No human or legal entity shall be held liable for any of the actions performed
by the Autonomous Software.
This claims to be a "software license" but it isn't one. It doesn't give you, the person reading the code, permission to do anything.
IANAL, but I presume that any code that anyone puts here has the same legal status as code you found in a repository with no license file at all. Unless someone fixes the license, you can't legitimately reuse any of its code anywhere else.
what it really says is that there is no warrenty but perhaps the first few clauses render the whole thing questionable. We must test it in court to see if code can own itself.
Amusing and thought provoking. Does anyone have any idea how this would hold up in a court of law should some something malicious come of this repo? I would imagine not well.
b) This looks like it's running from the author's own system, with the author's explicit consent. Their property, their responsibility.
c) If I launched an autonomous drone that picked its own targets, I would still be liable for its actions. Or, if I rigged a car to drive forward in a straight line, I couldn't say "but the car did it!" when it ran someone over.
Maybe it would hold up if the bot was decentralized. For instance, it could be run on many servers around the world, administered by various people. Those servers could come to consensus in some way to define bot behavior, and could even send/receive money (e.g. Bitcoin multisig).

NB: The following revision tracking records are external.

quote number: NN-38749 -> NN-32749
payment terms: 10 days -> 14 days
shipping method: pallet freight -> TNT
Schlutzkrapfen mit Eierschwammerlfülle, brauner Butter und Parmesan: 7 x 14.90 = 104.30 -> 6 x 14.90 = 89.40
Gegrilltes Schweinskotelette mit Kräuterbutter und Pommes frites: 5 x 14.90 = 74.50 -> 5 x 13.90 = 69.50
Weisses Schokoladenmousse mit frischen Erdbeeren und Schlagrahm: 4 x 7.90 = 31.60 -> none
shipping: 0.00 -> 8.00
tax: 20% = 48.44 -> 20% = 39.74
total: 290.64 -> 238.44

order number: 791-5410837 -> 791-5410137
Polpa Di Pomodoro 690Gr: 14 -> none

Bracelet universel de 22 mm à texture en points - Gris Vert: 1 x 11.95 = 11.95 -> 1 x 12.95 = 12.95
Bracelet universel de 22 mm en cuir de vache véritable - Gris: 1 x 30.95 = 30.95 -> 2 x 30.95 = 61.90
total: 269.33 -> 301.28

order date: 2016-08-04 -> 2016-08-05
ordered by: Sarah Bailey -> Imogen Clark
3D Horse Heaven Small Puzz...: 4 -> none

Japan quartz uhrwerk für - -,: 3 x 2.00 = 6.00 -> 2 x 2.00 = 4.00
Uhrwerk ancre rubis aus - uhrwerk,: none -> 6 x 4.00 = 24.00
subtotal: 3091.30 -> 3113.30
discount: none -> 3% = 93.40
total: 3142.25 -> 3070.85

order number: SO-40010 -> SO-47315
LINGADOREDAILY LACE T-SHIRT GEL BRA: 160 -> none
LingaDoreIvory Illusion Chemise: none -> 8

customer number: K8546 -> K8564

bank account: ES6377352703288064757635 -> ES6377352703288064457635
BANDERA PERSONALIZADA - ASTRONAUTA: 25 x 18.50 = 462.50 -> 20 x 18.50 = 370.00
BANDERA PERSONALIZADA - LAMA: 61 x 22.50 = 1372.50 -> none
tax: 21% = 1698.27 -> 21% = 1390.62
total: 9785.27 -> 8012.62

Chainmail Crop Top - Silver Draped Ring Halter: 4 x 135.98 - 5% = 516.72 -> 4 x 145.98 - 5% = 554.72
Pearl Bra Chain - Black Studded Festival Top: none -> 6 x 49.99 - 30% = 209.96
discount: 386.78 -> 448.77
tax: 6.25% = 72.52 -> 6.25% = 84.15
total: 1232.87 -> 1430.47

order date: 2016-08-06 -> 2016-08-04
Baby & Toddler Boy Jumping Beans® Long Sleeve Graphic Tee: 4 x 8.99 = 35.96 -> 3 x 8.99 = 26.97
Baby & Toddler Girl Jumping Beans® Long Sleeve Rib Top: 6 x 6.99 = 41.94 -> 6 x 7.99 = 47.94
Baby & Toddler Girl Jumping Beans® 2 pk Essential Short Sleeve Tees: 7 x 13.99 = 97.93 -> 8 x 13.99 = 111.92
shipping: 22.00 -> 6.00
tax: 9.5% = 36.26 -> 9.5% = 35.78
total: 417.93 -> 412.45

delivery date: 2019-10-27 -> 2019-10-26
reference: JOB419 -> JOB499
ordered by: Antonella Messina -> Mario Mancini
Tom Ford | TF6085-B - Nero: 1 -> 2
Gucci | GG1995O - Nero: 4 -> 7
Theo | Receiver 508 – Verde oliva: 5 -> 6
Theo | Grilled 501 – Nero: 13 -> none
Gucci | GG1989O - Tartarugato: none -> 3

I don't think any court could take jurisdiction over an entity that lives in many countries. And even if one server got shut down, many more would still be active.
Not at all. Software doesn't qualify for personhood in the same way that animals don't - perhaps you remember that case last year of monkey who took photographs of himself with a wildlife photographer's camera. The photographer tried to claim copyright, which was rejected as he was clearly not the author of the photographs, but since the monkey can't have a copyright interest either the picture is considered to be in the public domain for copyright purposes.
IANAL but assuming that the author making this license was in US, it is totally void. It could lead to a court having to formally state that a software is not a legal entity, which would be interesting, but I think the result is clear that this precise software would not be recognized as one.
You can't transfer ownership of anything to a non-existent entity. My guess would be that such a transfer would be void but it may be possible that a court decides instead that this means a transfer to public domain.
Waving away the responsibility of other people does not work either. You can't claim that your car is responsible of the accidents you drive it into. Likewise, it is unlikely that any court dismisses the responsibility of the first person that will turn this into a malware.
I have seen a lot of these Github repositories that accept anything showing up on HN. My favourite one of late was the crowdsourced homepage for a guy named Rob Ashton: https://github.com/robashton/crowdsourcedhomepage - Definitely one of the weirder trends in development lately I have seen.
So basically, crowdsourcing produces terribly ugly things like old GeoCities and MySpace pages. Which, I think we already knew from the history of GeoCities and MySpace.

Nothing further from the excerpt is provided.